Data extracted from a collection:
"""
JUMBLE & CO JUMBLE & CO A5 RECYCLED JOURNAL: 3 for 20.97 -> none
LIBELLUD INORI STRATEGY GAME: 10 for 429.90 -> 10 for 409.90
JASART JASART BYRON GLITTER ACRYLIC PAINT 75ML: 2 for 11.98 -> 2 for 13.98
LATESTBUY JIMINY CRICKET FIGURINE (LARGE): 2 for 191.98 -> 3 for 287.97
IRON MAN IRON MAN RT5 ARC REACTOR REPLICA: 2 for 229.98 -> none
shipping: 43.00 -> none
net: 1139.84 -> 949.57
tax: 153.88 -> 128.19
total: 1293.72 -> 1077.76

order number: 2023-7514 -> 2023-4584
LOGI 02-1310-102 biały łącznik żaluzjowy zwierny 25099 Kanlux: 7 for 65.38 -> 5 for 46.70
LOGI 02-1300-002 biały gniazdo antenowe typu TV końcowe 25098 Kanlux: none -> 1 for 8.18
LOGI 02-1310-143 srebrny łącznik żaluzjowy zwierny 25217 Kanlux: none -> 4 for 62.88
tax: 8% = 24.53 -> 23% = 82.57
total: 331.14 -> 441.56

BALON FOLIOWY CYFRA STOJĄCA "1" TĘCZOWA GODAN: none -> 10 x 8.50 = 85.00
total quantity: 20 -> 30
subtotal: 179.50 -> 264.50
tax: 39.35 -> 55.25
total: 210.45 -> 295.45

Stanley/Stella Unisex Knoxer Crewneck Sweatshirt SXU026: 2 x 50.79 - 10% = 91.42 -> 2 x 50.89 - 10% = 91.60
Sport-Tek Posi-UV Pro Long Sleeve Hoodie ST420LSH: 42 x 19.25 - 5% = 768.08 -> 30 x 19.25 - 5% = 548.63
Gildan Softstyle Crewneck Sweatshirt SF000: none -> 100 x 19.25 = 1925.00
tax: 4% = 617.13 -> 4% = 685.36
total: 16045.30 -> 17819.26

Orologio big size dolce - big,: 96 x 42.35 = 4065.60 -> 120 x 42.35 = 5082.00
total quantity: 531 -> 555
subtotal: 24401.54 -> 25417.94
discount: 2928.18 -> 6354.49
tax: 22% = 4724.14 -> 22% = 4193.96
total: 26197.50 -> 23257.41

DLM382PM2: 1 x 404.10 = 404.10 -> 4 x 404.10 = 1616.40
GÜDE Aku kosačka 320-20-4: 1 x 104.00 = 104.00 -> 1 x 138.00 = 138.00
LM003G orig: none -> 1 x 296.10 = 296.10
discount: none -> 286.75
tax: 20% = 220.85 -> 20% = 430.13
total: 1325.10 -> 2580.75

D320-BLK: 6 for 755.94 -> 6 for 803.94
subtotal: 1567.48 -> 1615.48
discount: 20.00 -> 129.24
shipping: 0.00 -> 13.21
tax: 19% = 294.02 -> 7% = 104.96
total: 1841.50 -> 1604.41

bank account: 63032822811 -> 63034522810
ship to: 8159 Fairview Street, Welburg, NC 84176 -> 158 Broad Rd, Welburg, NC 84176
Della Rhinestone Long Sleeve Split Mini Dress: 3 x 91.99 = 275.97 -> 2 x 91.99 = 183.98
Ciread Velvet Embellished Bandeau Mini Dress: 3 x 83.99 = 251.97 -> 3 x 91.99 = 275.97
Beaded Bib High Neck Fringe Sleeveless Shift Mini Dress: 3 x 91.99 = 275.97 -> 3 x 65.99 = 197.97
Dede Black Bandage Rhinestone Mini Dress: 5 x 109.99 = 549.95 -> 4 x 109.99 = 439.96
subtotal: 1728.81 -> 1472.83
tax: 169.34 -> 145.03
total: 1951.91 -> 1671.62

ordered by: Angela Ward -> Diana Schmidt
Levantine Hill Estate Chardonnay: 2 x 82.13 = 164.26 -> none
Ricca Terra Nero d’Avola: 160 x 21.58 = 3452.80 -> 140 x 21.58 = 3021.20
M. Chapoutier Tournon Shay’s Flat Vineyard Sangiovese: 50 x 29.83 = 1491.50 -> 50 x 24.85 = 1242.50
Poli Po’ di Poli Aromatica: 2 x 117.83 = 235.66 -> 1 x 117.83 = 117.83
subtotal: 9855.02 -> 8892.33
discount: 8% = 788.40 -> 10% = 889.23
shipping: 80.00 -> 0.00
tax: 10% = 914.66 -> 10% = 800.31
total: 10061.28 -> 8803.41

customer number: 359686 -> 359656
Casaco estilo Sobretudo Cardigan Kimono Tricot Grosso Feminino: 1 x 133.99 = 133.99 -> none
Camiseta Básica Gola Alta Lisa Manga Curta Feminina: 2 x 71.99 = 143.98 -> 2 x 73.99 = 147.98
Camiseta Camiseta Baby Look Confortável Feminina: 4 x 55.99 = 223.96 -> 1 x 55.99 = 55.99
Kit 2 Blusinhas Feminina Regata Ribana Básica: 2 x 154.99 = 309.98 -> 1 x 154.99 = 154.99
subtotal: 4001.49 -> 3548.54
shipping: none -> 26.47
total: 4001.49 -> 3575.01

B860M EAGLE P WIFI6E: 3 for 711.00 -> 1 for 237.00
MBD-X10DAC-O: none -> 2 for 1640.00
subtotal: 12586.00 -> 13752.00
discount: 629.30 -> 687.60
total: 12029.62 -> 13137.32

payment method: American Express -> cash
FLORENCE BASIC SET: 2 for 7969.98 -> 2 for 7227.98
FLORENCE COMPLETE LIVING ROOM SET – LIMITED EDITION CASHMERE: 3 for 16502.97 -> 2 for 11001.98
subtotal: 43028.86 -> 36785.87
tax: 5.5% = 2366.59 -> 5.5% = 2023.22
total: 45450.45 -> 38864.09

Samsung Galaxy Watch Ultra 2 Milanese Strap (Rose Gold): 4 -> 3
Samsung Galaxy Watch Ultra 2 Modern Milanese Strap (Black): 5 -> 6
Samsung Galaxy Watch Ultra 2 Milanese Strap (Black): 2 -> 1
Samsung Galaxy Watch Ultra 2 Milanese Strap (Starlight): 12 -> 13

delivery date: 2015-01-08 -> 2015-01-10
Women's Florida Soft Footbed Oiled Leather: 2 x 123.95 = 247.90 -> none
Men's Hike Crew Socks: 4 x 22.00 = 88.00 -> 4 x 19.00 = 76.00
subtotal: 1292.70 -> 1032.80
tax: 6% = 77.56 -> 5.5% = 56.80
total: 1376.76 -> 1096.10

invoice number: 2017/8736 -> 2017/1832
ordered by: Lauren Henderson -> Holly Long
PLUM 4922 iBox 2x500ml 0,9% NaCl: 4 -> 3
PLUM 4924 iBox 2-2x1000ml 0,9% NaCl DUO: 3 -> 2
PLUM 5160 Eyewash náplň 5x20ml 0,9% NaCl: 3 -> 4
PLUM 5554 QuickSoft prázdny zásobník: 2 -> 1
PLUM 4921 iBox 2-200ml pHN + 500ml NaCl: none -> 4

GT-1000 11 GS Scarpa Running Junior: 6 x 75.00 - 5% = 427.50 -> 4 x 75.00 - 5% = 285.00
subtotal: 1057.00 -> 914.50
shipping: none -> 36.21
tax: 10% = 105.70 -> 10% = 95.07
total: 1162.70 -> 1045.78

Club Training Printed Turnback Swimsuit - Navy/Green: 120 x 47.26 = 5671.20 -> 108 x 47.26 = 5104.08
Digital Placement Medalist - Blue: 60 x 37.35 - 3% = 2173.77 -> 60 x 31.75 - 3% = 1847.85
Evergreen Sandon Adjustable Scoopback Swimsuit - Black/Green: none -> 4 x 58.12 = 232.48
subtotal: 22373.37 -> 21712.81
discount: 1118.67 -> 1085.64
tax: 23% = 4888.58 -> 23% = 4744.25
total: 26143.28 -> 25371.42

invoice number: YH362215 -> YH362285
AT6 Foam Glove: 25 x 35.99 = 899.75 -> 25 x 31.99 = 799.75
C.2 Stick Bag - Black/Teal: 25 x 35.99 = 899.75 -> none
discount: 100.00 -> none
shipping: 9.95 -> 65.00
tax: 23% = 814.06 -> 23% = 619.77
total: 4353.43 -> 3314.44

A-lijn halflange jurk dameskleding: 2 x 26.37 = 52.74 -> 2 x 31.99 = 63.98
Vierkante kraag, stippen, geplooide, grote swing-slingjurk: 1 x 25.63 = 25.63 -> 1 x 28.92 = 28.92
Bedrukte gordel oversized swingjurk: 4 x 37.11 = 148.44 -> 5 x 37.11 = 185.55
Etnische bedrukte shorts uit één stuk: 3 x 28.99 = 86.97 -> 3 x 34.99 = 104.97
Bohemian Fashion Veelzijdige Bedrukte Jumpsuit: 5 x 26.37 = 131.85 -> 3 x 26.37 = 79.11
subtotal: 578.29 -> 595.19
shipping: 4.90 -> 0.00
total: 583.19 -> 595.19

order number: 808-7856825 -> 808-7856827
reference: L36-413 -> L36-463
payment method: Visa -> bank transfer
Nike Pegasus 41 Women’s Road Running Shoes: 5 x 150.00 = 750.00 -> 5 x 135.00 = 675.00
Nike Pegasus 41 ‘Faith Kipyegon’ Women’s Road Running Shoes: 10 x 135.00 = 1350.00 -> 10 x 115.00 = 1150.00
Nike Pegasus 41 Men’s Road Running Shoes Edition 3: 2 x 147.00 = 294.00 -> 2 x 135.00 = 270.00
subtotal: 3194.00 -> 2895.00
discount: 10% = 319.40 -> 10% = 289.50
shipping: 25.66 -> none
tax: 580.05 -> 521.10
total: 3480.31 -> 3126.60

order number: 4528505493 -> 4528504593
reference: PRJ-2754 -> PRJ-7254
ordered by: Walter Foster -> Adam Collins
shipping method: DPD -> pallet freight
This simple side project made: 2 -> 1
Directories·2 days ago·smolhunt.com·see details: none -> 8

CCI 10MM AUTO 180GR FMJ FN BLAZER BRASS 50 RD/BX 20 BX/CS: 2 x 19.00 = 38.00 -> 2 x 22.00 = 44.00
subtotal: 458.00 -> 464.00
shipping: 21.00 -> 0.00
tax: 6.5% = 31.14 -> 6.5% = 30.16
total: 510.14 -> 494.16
"""
**ASSIGNMENT:**
Above are the records; from them, give again exactly the lines from the one containing "shipping: none -> 26.47" to the one containing "subtotal: 43028.86 -> 36785.87", both lines included, and nothing more.

**WRITTEN RESPONSE:**
shipping: none -> 26.47
total: 4001.49 -> 3575.01

B860M EAGLE P WIFI6E: 3 for 711.00 -> 1 for 237.00
MBD-X10DAC-O: none -> 2 for 1640.00
subtotal: 12586.00 -> 13752.00
discount: 629.30 -> 687.60
total: 12029.62 -> 13137.32

payment method: American Express -> cash
FLORENCE BASIC SET: 2 for 7969.98 -> 2 for 7227.98
FLORENCE COMPLETE LIVING ROOM SET – LIMITED EDITION CASHMERE: 3 for 16502.97 -> 2 for 11001.98
subtotal: 43028.86 -> 36785.87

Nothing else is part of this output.